In one example, Morgan Stanley is in the process of hiring a team of roughly 20 bankers, about half of whom are qualified sponsors, from J.P. Morgan Chase's joint venture, according to people familiar with the matter. The switch may accelerate the plans of Morgan Stanley's Shanghai-based joint venture, Morgan Stanley Huaxin Securities, to add offices in Shenzhen and Beijing, one of the people added.
A sponsor typically earns around 2 million yuan (US$300,000) a year, including bonuses, which is high for locally hired bankers, and rising due to strong demand. Chinese banks sometimes outbid Western banks because they often offer commission-based pay allowing a sponsor to double his base salary in a good year, the bankers said.
"Once you have this license you are all set for life, even if you don't do deals," said the head of a Wall Street firm in China.
Still, the life of a sponsor isn't easy. One 30-year-old sponsor said he lives in a state of constant anxiety. Getting detailed answers from massive, complicated state-owned Chinese companies to meet the regulators' deadlines is difficult, he said. In some fast-growing companies, records are incomplete and ownership opaque.
Penalties for a sponsor who is found to have been negligent range from a warning to losing the license, fines and criminal prosecution, according to the securities regulator's website.
Bankers complain that the system puts too much responsibility in the hands of young, book-smart but unseasoned bankers who may miss instances of fraud. Some even claim the regulator is deliberately restricting the number of sponsors so it can more easily control the flow of IPOs. The regulator, the China Securities Regulatory Commission, declined to comment.
Now China's new top securities regulator is stepping up scrutiny of the industry. Local media have reported that Guo Shuqing, former chairman of China Construction Bank Corp., who was appointed to the job in October, has opened a record number of securities investigations. On its website, the CSRC says it has investigated 82 securities-market cases this year, of which half relate to insider trading. The regulator this year has disciplined 35 firms, including brokerage firms and handed out fines to some.
The CSRC, which created the sponsor system in late 2003, has argued that holding specific people responsible can prevent fraud as well as accounting scandals. In the U.S., the norm is that the investment bank, not the individual, is held culpable for errors unless fraud is involved.
While Chinese companies have been accused by short sellers of accounting fraud, most of the cases occurred in companies that used so-called reverse mergers to list in the U.S., a process that doesn't require a qualified sponsor.

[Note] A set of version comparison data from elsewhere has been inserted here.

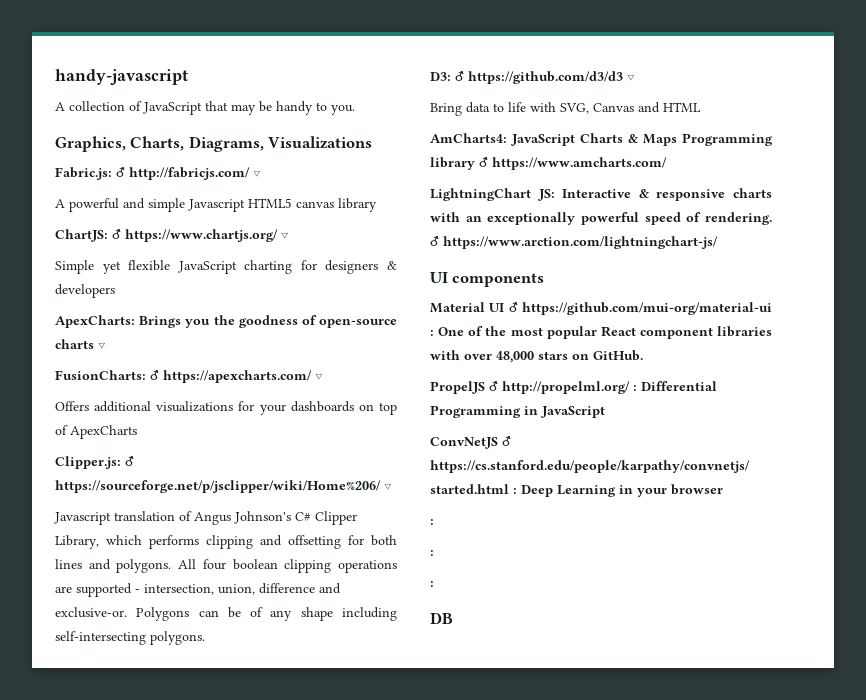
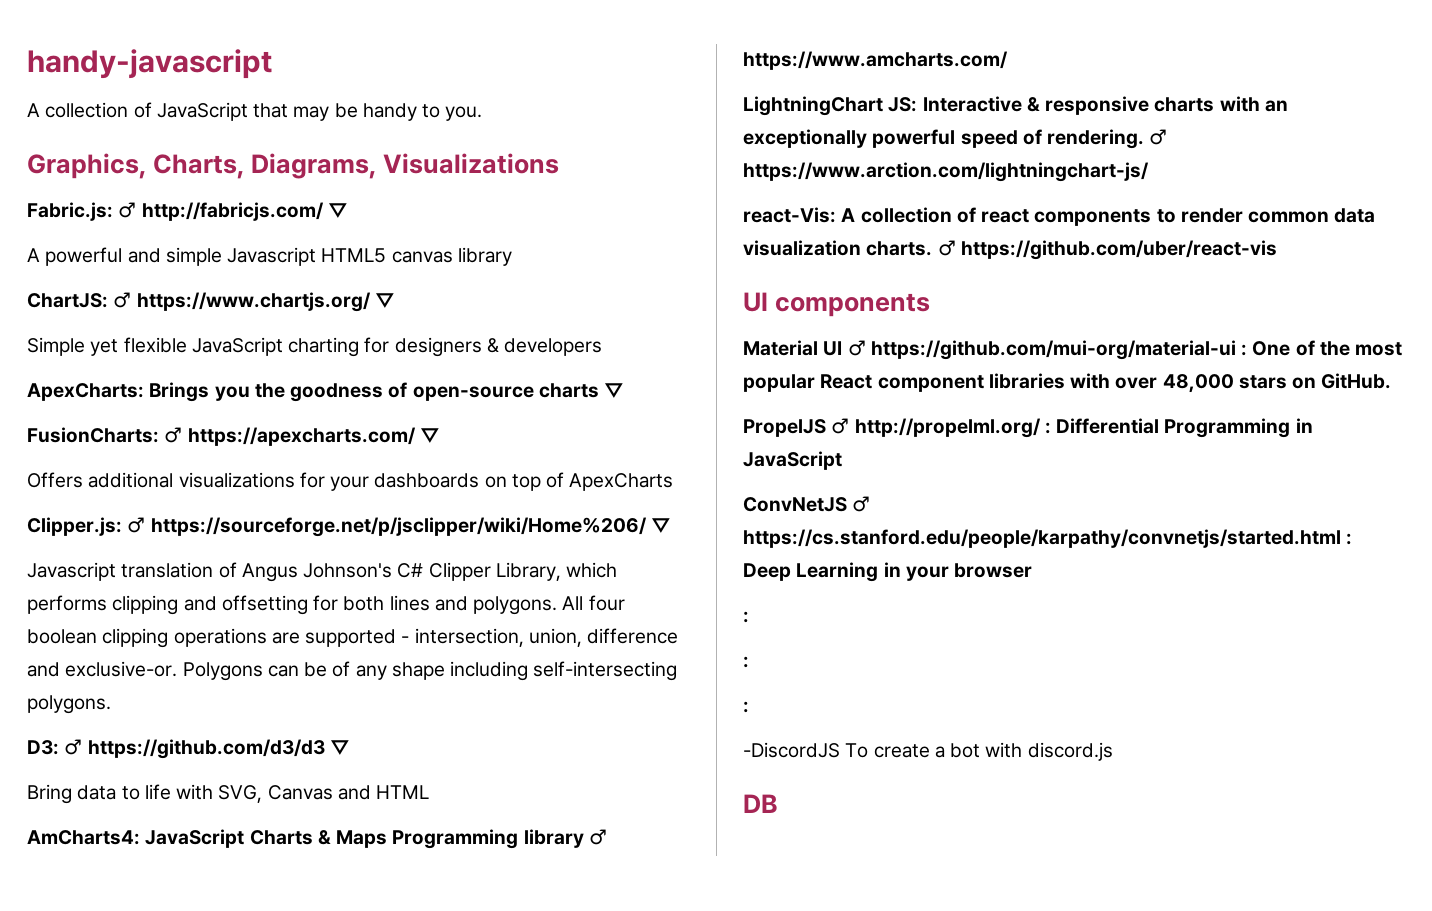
(718, 242) none -> [743,207,1376,226] [743,240,1277,260] // react-Vis: A collection of react components to render common data visualization charts. ♂ https://github.com/uber/react-vis
(434, 584) none -> [743,742,1113,761] // -DiscordJS To create a bot with discord.js

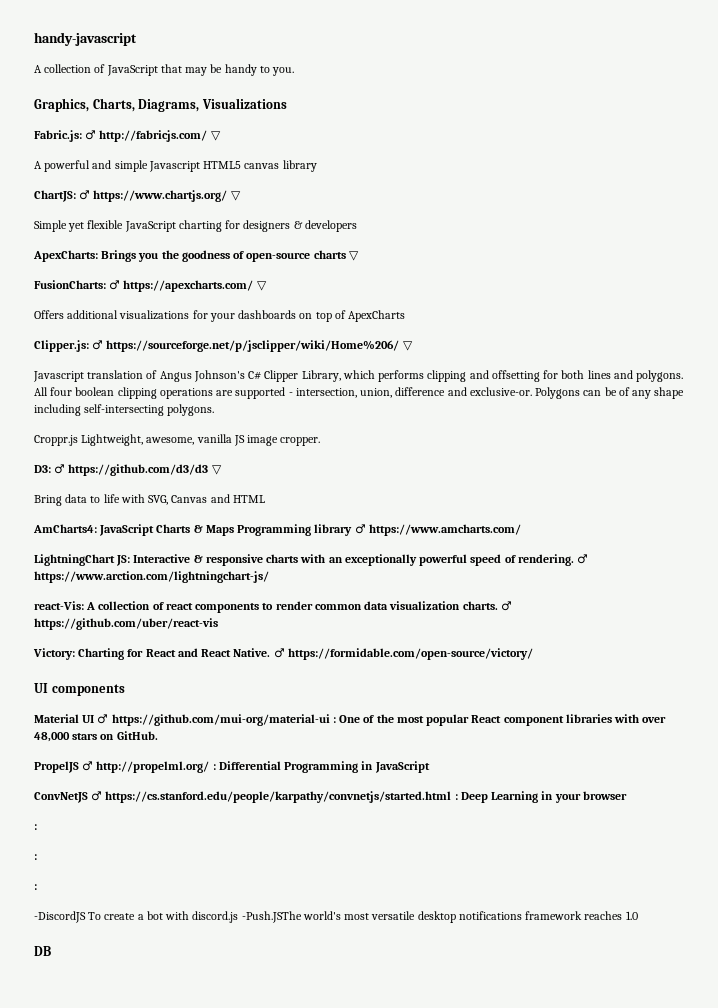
(111, 704) none -> [34,434,321,446] // Croppr.js Lightweight, awesome, vanilla JS image cropper.
(1277, 250) none -> [33,648,533,660] // Victory: Charting for React and React Native. ♂ https://formidable.com/open-source/victory/
(1113, 751) none -> [241,911,638,923] -Push.JSThe world's most versatile desktop notifications framework reaches 1.0

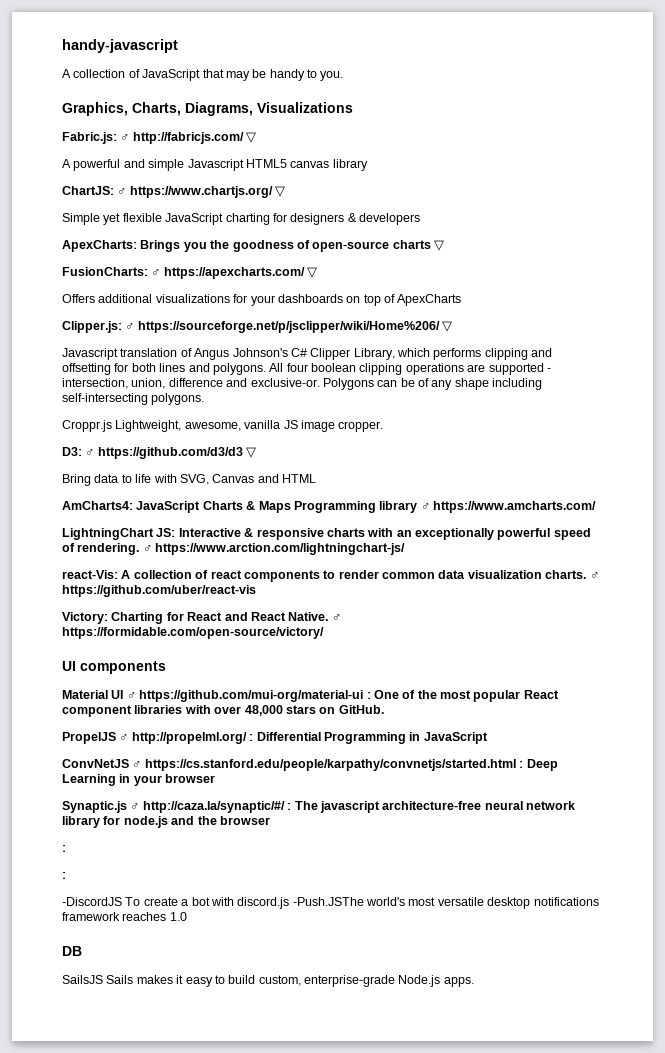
[34,824,37,830] : -> [62,801,575,813] [62,816,270,828] Synaptic.js ♂ http://caza.la/synaptic/#/ : The javascript architecture-free neural network library for node.js and the browser
(51, 951) none -> [62,975,474,987] // SailsJS Sails makes it easy to build custom, enterprise-grade Node.js apps.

In November, the regulator stripped the licenses of two sponsors who worked for Chinese firm Ping An Securities, saying their due diligence on the IPO of Chinese rice-wine maker Shengjing Shanhe Bio-Technology Co. had been sloppy. The IPO was canceled earlier this year by the regulator because it said the company didn't disclose important information for investors.
"The objective is to remind people they cannot hide behind the name of an institution if they make major mistakes in the listing process," said Heiner Braun, managing partner of law firm Freshfields' Shanghai office.